> _What the task requires_:
Copy the data exactly from the line that contains "customer number: 739830 -> 739850" through the line that contains "sales rep: Noah Wilson -> Kyle Franklin", keeping both end lines and leaving out everything else.

> _Stored data_:
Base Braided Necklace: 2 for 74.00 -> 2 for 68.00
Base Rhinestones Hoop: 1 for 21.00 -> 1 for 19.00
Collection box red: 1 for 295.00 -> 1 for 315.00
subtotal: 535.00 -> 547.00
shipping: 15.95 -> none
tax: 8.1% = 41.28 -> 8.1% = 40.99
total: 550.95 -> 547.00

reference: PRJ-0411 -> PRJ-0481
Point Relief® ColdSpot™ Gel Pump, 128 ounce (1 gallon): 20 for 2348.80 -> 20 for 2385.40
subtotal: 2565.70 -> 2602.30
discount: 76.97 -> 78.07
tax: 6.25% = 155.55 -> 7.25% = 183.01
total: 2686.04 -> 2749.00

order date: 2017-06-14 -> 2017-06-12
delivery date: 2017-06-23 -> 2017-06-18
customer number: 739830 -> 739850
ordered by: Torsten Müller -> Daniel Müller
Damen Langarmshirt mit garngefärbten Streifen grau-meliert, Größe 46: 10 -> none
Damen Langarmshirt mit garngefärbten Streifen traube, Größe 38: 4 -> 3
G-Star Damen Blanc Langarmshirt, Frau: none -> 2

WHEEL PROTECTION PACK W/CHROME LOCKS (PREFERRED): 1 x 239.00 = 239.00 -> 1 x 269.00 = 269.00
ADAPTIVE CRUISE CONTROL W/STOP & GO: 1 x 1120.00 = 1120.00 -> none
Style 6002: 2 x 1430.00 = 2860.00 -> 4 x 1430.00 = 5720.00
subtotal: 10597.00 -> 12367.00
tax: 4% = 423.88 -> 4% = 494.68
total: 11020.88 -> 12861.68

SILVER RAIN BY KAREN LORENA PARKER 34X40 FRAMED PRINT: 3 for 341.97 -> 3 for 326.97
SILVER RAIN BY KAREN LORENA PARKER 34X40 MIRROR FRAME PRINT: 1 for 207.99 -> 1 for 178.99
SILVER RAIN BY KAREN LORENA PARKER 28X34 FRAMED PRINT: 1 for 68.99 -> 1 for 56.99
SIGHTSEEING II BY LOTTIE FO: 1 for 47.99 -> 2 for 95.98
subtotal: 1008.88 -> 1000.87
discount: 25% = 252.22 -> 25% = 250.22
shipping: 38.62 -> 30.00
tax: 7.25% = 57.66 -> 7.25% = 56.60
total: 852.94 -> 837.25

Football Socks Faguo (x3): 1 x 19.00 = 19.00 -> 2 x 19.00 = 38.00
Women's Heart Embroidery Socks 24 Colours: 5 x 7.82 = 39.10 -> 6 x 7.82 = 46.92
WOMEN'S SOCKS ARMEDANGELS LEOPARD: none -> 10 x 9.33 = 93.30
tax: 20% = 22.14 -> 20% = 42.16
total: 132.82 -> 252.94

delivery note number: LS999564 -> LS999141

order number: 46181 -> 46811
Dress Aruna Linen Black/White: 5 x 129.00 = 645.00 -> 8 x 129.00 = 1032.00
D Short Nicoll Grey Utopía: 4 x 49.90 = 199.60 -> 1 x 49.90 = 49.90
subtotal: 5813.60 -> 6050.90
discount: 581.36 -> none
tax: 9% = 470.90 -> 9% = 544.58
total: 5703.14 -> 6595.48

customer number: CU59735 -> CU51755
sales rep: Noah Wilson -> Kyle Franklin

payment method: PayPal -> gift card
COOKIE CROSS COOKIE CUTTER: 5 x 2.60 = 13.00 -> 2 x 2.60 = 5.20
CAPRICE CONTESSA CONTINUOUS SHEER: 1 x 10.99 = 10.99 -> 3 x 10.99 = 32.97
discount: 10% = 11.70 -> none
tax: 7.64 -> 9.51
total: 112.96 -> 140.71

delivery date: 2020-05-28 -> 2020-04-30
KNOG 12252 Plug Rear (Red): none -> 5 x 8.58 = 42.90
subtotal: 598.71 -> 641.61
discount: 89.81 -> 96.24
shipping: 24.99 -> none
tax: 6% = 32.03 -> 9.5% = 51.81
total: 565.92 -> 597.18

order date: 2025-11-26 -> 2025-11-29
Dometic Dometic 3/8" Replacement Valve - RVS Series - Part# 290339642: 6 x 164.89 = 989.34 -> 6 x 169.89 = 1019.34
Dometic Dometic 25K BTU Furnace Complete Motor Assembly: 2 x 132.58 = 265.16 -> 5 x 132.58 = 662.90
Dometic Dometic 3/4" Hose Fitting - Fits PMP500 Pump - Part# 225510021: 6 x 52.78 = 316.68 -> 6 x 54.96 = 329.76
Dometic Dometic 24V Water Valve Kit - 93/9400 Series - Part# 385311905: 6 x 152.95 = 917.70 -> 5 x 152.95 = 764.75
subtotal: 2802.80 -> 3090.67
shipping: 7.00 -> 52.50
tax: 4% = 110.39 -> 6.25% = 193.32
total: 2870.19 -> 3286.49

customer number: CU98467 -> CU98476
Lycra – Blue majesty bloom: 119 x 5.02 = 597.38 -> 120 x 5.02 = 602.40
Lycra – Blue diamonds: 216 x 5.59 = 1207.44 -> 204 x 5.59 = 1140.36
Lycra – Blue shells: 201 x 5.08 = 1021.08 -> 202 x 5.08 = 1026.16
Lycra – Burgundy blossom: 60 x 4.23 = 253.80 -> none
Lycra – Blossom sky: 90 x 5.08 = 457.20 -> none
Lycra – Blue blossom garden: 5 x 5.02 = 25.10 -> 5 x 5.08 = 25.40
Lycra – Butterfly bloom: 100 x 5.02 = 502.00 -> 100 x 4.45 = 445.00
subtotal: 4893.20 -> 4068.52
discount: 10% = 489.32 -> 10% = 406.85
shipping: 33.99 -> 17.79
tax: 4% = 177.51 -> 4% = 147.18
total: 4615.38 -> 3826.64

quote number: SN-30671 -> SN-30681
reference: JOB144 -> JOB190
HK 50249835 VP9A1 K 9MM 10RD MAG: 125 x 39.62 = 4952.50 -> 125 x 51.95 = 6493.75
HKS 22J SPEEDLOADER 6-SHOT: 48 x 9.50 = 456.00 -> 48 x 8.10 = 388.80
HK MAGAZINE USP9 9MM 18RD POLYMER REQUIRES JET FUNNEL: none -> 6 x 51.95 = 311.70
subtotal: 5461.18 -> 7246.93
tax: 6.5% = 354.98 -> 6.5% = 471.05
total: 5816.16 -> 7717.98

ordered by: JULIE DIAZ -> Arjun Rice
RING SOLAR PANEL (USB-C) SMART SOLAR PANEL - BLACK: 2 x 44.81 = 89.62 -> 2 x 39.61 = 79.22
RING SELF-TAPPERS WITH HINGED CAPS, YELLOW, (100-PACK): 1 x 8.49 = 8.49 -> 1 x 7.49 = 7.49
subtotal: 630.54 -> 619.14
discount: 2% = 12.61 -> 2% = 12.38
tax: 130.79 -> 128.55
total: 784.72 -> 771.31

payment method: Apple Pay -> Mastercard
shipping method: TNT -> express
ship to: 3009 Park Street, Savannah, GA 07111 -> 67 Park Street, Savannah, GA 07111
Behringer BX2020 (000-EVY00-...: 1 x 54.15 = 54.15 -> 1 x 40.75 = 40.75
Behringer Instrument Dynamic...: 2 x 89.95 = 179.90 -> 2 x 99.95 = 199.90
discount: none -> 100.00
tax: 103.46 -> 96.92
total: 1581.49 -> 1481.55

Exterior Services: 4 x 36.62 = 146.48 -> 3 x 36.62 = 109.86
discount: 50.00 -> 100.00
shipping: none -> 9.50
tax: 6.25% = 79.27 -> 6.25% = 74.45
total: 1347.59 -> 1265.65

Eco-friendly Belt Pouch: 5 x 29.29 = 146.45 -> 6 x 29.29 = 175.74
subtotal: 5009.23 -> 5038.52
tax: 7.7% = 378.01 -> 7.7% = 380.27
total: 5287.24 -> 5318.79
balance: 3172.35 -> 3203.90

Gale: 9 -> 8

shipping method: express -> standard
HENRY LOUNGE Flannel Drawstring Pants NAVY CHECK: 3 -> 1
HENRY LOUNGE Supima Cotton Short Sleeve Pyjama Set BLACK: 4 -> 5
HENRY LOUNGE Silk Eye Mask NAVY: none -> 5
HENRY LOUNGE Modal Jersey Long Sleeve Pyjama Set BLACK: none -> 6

> _Response to the task_:
customer number: 739830 -> 739850
ordered by: Torsten Müller -> Daniel Müller
Damen Langarmshirt mit garngefärbten Streifen grau-meliert, Größe 46: 10 -> none
Damen Langarmshirt mit garngefärbten Streifen traube, Größe 38: 4 -> 3
G-Star Damen Blanc Langarmshirt, Frau: none -> 2

WHEEL PROTECTION PACK W/CHROME LOCKS (PREFERRED): 1 x 239.00 = 239.00 -> 1 x 269.00 = 269.00
ADAPTIVE CRUISE CONTROL W/STOP & GO: 1 x 1120.00 = 1120.00 -> none
Style 6002: 2 x 1430.00 = 2860.00 -> 4 x 1430.00 = 5720.00
subtotal: 10597.00 -> 12367.00
tax: 4% = 423.88 -> 4% = 494.68
total: 11020.88 -> 12861.68

SILVER RAIN BY KAREN LORENA PARKER 34X40 FRAMED PRINT: 3 for 341.97 -> 3 for 326.97
SILVER RAIN BY KAREN LORENA PARKER 34X40 MIRROR FRAME PRINT: 1 for 207.99 -> 1 for 178.99
SILVER RAIN BY KAREN LORENA PARKER 28X34 FRAMED PRINT: 1 for 68.99 -> 1 for 56.99
SIGHTSEEING II BY LOTTIE FO: 1 for 47.99 -> 2 for 95.98
subtotal: 1008.88 -> 1000.87
discount: 25% = 252.22 -> 25% = 250.22
shipping: 38.62 -> 30.00
tax: 7.25% = 57.66 -> 7.25% = 56.60
total: 852.94 -> 837.25

Football Socks Faguo (x3): 1 x 19.00 = 19.00 -> 2 x 19.00 = 38.00
Women's Heart Embroidery Socks 24 Colours: 5 x 7.82 = 39.10 -> 6 x 7.82 = 46.92
WOMEN'S SOCKS ARMEDANGELS LEOPARD: none -> 10 x 9.33 = 93.30
tax: 20% = 22.14 -> 20% = 42.16
total: 132.82 -> 252.94

delivery note number: LS999564 -> LS999141

order number: 46181 -> 46811
Dress Aruna Linen Black/White: 5 x 129.00 = 645.00 -> 8 x 129.00 = 1032.00
D Short Nicoll Grey Utopía: 4 x 49.90 = 199.60 -> 1 x 49.90 = 49.90
subtotal: 5813.60 -> 6050.90
discount: 581.36 -> none
tax: 9% = 470.90 -> 9% = 544.58
total: 5703.14 -> 6595.48

customer number: CU59735 -> CU51755
sales rep: Noah Wilson -> Kyle Franklin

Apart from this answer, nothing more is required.